The objective of this research is to develop an integrated research and education program for advancing the underlying theoretical and computational principles of data mining in the emergent chemical genomics databases. In particular, our group will focus on the following three core technical challenges:

  • Developing effective kernel and non-kernel based representations of discrete structures that capture the intrinsic characteristics of the chemical space
  • Designing methods for similarity search in large chemical databases and methods for predictive model construction in connecting the chemical space to a biological space
  • Deriving application oriented validations

A key feature of this work is the application of the theoretic and computational advancements to real-world problems, namely, genome-wide protein-chemical interaction prediction, chemical toxicity prediction based on microarray gene expression profiles, and high-throughput drug screening.
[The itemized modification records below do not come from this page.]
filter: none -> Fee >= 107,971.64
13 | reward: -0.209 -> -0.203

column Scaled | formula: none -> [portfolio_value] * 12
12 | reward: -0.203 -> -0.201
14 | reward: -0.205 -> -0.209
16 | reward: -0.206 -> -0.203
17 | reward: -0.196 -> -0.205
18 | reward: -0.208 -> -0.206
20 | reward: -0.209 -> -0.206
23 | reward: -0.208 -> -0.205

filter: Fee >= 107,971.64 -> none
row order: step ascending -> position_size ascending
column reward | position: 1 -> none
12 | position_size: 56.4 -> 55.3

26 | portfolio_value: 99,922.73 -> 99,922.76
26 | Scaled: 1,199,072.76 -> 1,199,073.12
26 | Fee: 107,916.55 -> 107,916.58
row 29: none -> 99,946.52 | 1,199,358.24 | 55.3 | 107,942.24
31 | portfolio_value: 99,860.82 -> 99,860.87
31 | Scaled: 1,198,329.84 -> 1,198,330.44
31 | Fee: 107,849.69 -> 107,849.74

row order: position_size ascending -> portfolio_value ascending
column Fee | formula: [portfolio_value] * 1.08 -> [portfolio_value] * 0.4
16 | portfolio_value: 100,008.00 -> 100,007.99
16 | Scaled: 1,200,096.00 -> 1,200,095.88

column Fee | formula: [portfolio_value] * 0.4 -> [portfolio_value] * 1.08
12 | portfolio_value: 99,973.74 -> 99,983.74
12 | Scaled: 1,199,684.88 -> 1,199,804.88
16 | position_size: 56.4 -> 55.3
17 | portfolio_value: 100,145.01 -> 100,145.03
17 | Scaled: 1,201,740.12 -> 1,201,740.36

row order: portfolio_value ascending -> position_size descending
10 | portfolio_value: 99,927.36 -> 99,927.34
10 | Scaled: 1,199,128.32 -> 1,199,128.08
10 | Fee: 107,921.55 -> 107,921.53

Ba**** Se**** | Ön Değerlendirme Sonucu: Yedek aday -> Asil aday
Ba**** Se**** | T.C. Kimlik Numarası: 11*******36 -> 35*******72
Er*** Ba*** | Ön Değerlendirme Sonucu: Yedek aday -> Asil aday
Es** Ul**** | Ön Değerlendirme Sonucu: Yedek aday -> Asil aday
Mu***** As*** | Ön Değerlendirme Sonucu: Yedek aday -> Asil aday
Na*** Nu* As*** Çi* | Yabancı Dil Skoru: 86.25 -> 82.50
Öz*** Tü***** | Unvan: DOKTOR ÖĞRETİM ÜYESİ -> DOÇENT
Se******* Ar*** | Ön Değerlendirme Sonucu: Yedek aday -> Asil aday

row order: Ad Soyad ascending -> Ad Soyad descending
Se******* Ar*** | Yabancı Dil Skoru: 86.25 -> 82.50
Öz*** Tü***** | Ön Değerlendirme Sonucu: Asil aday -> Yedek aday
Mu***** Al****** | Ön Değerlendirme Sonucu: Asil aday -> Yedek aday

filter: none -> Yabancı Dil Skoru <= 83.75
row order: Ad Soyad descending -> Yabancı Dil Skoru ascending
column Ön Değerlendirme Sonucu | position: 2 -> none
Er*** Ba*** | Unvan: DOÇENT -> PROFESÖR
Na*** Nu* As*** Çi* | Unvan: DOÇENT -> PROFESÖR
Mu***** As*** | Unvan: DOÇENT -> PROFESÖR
We are working closely with our collaborators in academia, industry, and government agencies to evaluate insights discovered through the data mining practice. Though the project is primarily focused on applications in the Bioinformatics domain, the gained data mining knowledge is applicable to a wide range of applications where input data or output results have intrinsic structures; examples of such applications include many hot topics in social network analysis, stream data analysis, and wireless sensor network analysis.